• [RECORD EXCERPTS]

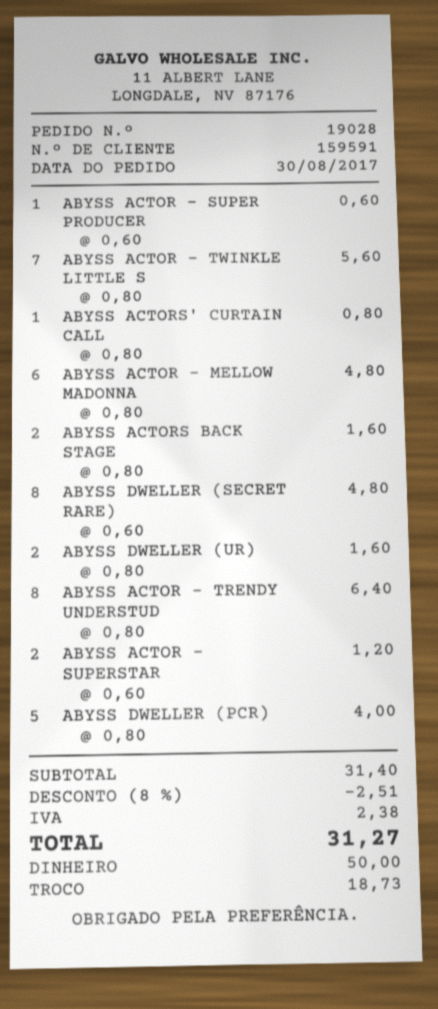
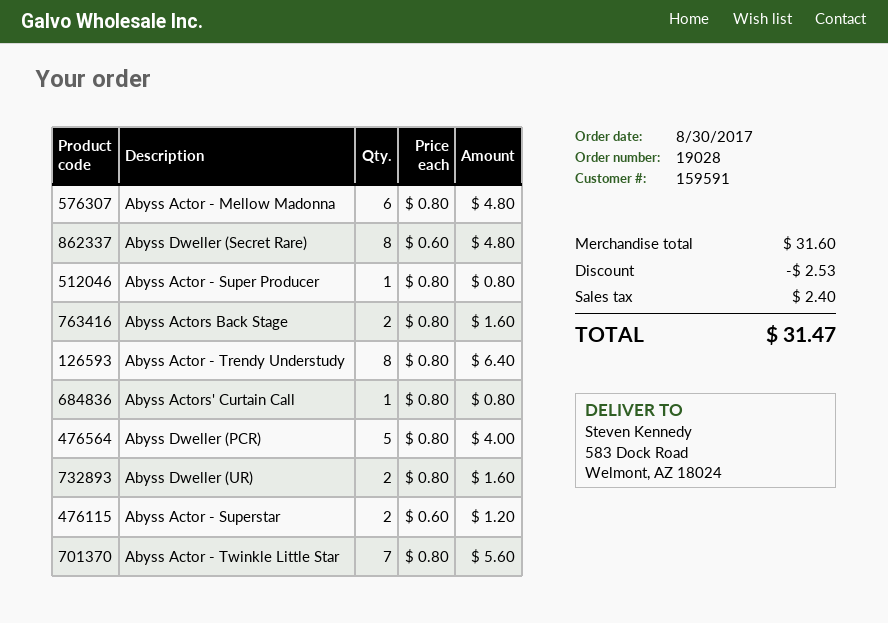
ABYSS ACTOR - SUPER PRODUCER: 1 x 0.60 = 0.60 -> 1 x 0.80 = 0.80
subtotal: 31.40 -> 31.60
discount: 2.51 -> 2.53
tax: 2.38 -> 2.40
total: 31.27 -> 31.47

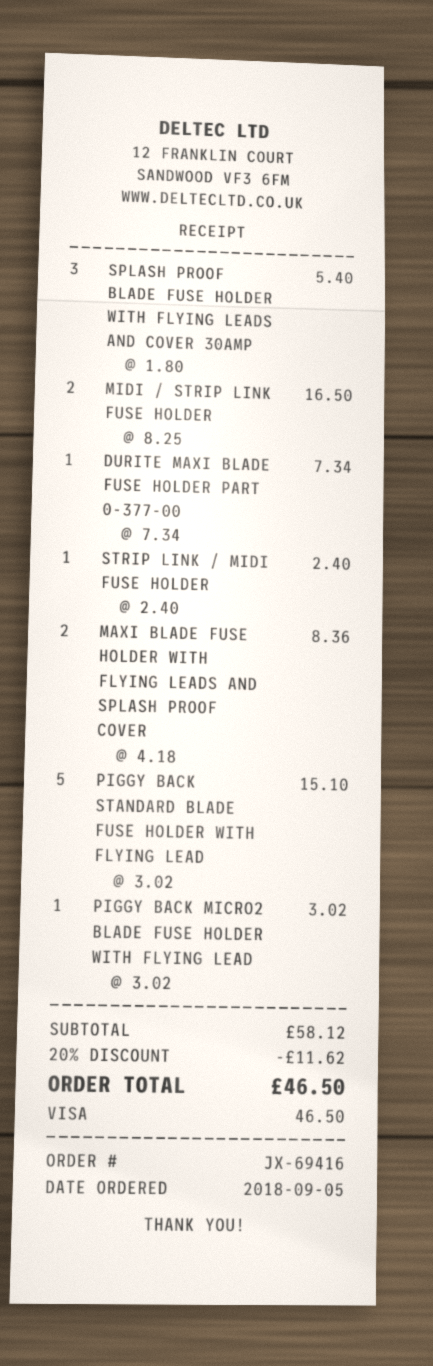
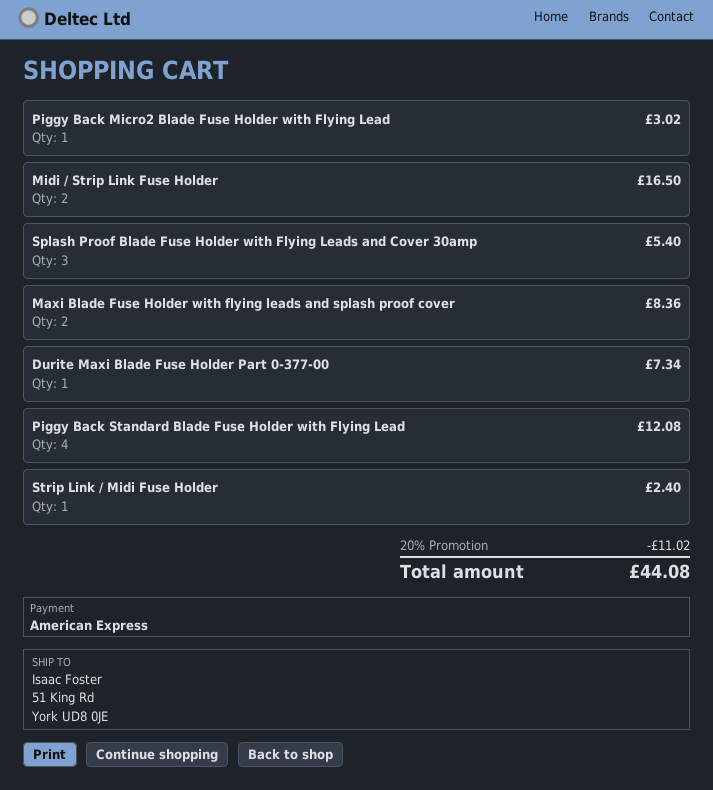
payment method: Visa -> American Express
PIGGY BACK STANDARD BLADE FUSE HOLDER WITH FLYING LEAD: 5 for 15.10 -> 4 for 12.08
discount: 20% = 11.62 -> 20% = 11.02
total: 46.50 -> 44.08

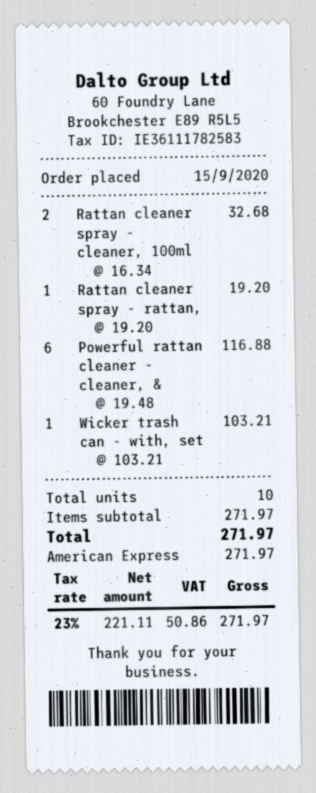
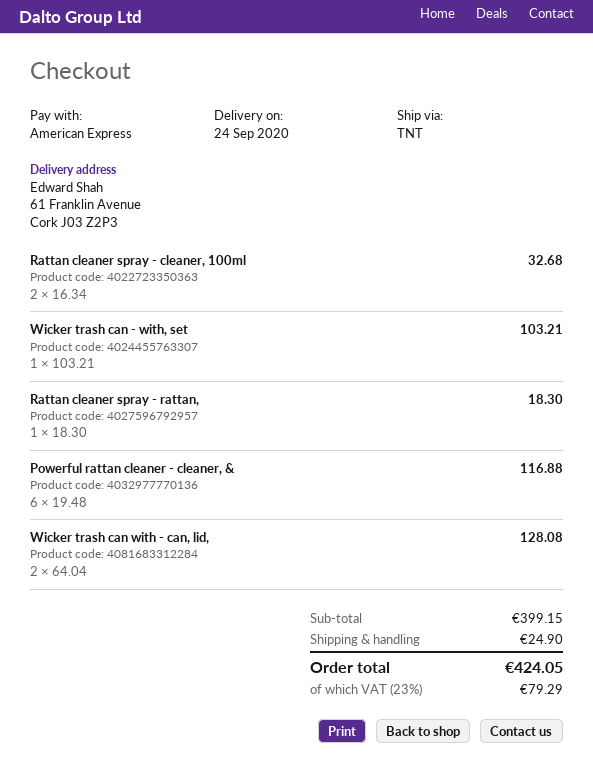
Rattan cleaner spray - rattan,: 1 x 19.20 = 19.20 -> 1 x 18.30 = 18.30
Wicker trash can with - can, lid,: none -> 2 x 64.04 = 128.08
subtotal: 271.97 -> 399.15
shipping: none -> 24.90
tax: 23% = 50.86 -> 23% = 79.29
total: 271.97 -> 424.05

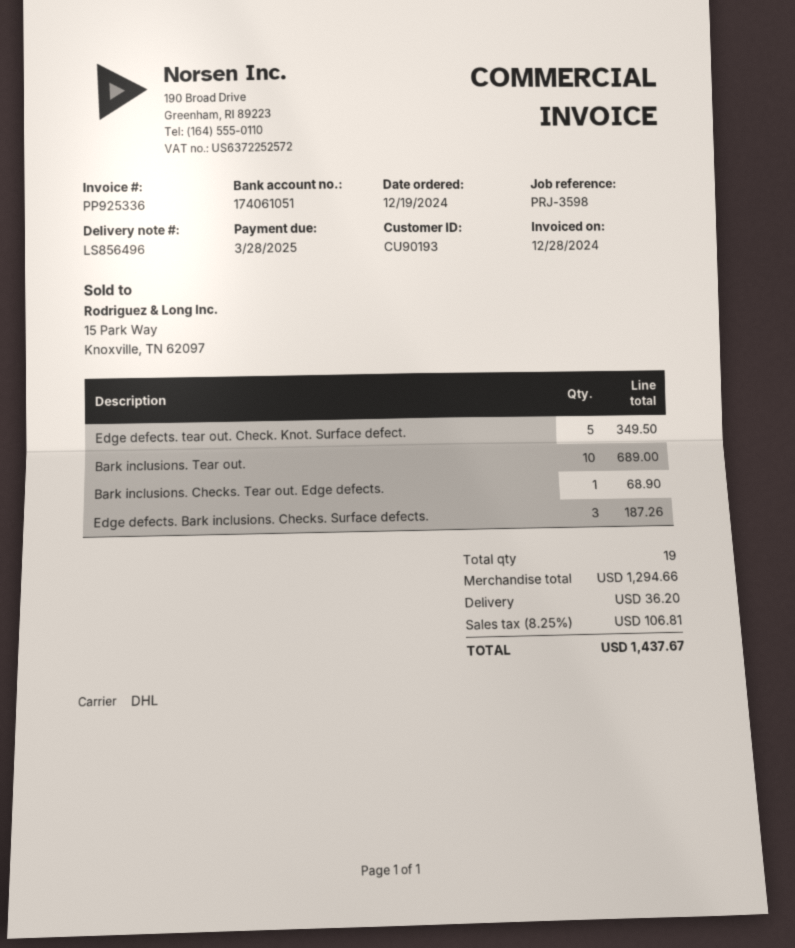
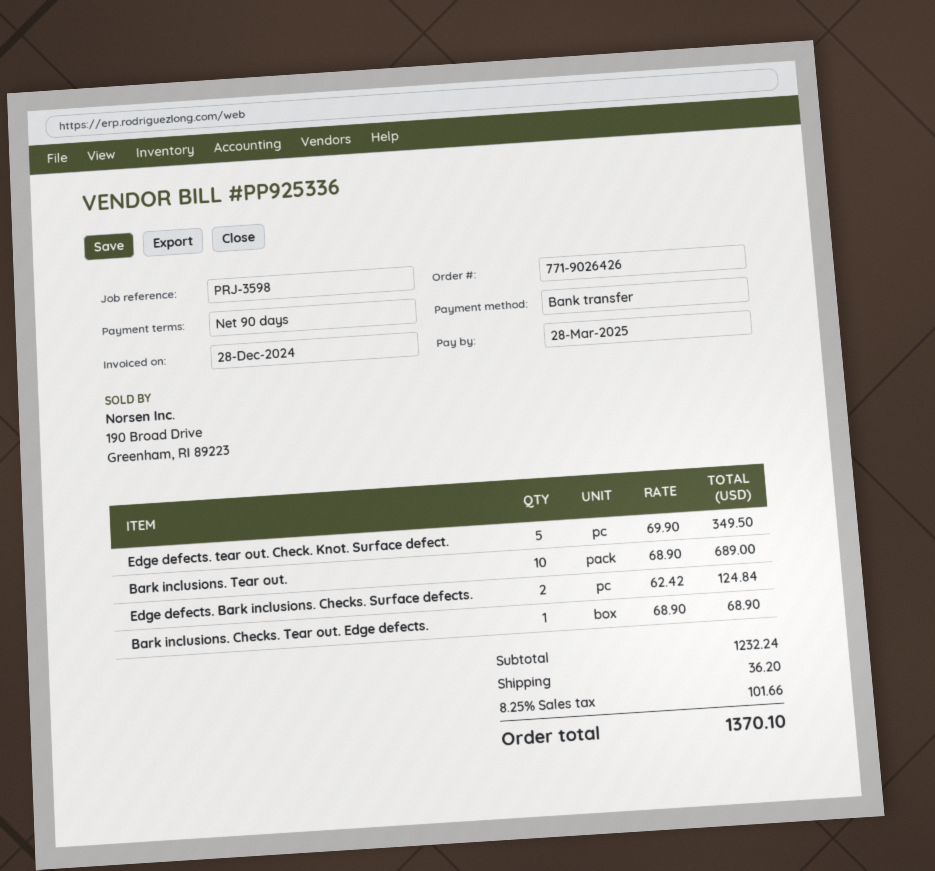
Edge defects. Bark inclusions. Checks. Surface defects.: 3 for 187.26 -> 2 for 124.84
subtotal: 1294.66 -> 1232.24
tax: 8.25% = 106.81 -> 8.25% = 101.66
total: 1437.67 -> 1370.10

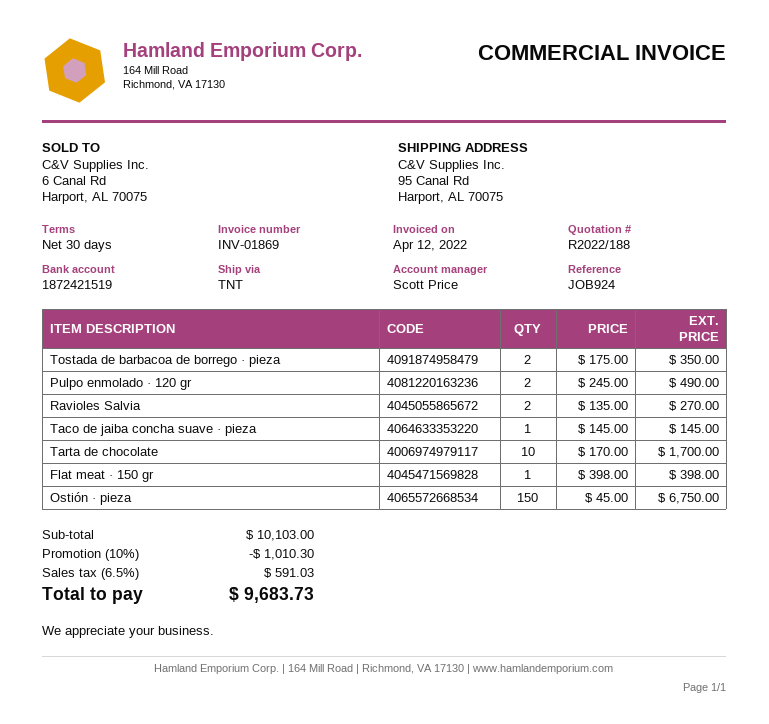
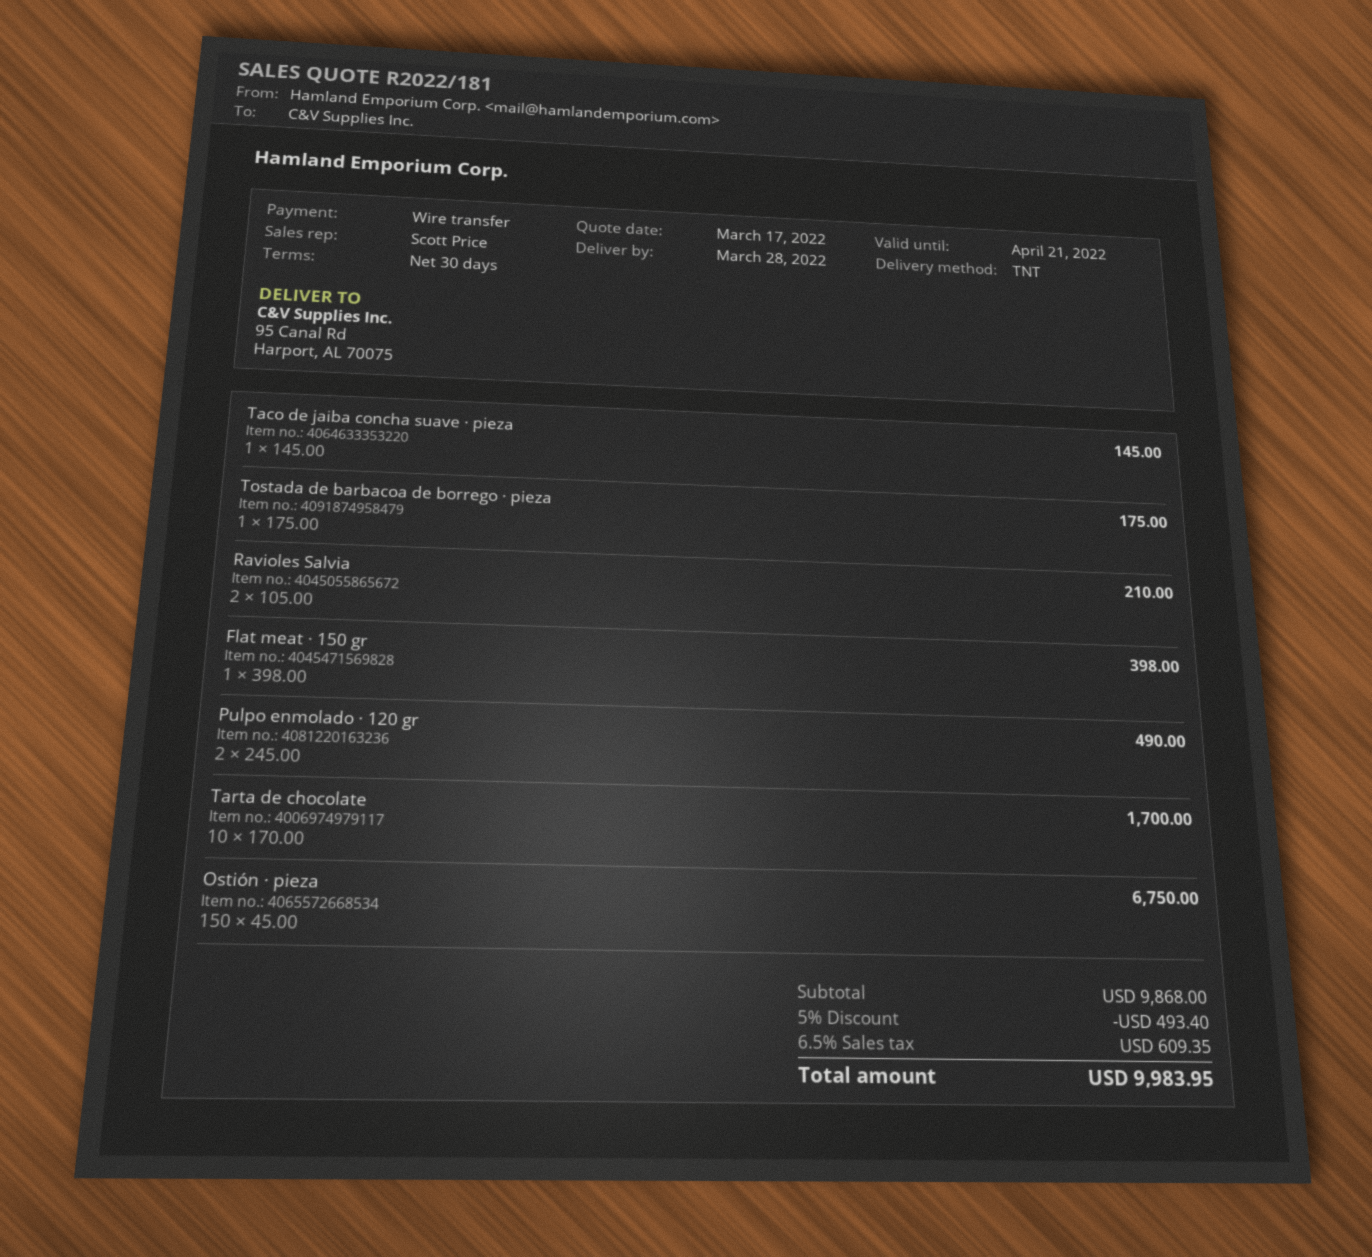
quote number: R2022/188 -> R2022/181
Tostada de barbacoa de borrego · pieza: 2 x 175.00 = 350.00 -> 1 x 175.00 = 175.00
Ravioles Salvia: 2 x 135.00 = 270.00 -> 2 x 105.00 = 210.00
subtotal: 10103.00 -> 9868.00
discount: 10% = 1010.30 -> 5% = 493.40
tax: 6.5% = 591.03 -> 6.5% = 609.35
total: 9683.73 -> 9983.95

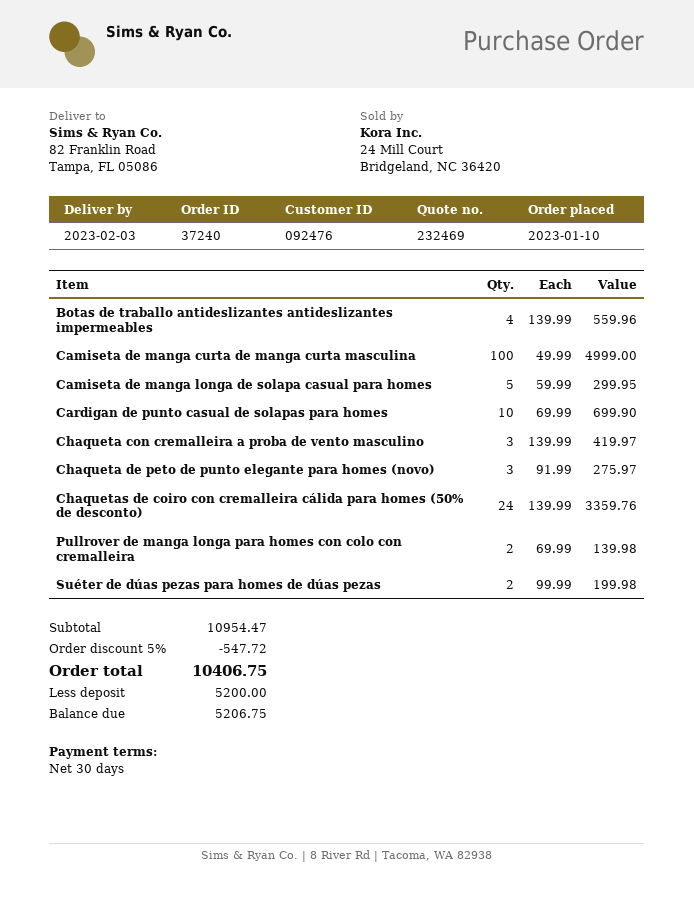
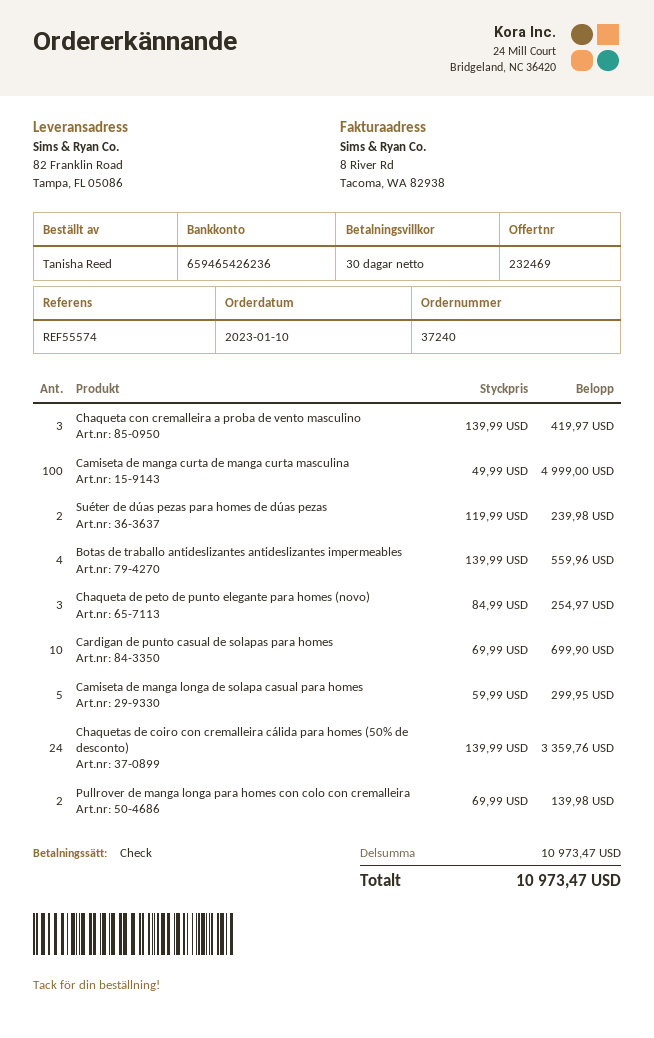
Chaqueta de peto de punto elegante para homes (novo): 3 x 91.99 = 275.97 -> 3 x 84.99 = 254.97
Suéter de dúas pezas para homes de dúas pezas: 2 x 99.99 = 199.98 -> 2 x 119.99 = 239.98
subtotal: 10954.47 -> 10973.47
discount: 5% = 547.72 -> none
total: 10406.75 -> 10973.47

• [ACTIVITY] The records above are to be quoted exactly, with all pictures left out.

• [RESPONSE BELOW]
ABYSS ACTOR - SUPER PRODUCER: 1 x 0.60 = 0.60 -> 1 x 0.80 = 0.80
subtotal: 31.40 -> 31.60
discount: 2.51 -> 2.53
tax: 2.38 -> 2.40
total: 31.27 -> 31.47

payment method: Visa -> American Express
PIGGY BACK STANDARD BLADE FUSE HOLDER WITH FLYING LEAD: 5 for 15.10 -> 4 for 12.08
discount: 20% = 11.62 -> 20% = 11.02
total: 46.50 -> 44.08

Rattan cleaner spray - rattan,: 1 x 19.20 = 19.20 -> 1 x 18.30 = 18.30
Wicker trash can with - can, lid,: none -> 2 x 64.04 = 128.08
subtotal: 271.97 -> 399.15
shipping: none -> 24.90
tax: 23% = 50.86 -> 23% = 79.29
total: 271.97 -> 424.05

Edge defects. Bark inclusions. Checks. Surface defects.: 3 for 187.26 -> 2 for 124.84
subtotal: 1294.66 -> 1232.24
tax: 8.25% = 106.81 -> 8.25% = 101.66
total: 1437.67 -> 1370.10

quote number: R2022/188 -> R2022/181
Tostada de barbacoa de borrego · pieza: 2 x 175.00 = 350.00 -> 1 x 175.00 = 175.00
Ravioles Salvia: 2 x 135.00 = 270.00 -> 2 x 105.00 = 210.00
subtotal: 10103.00 -> 9868.00
discount: 10% = 1010.30 -> 5% = 493.40
tax: 6.5% = 591.03 -> 6.5% = 609.35
total: 9683.73 -> 9983.95

Chaqueta de peto de punto elegante para homes (novo): 3 x 91.99 = 275.97 -> 3 x 84.99 = 254.97
Suéter de dúas pezas para homes de dúas pezas: 2 x 99.99 = 199.98 -> 2 x 119.99 = 239.98
subtotal: 10954.47 -> 10973.47
discount: 5% = 547.72 -> none
total: 10406.75 -> 10973.47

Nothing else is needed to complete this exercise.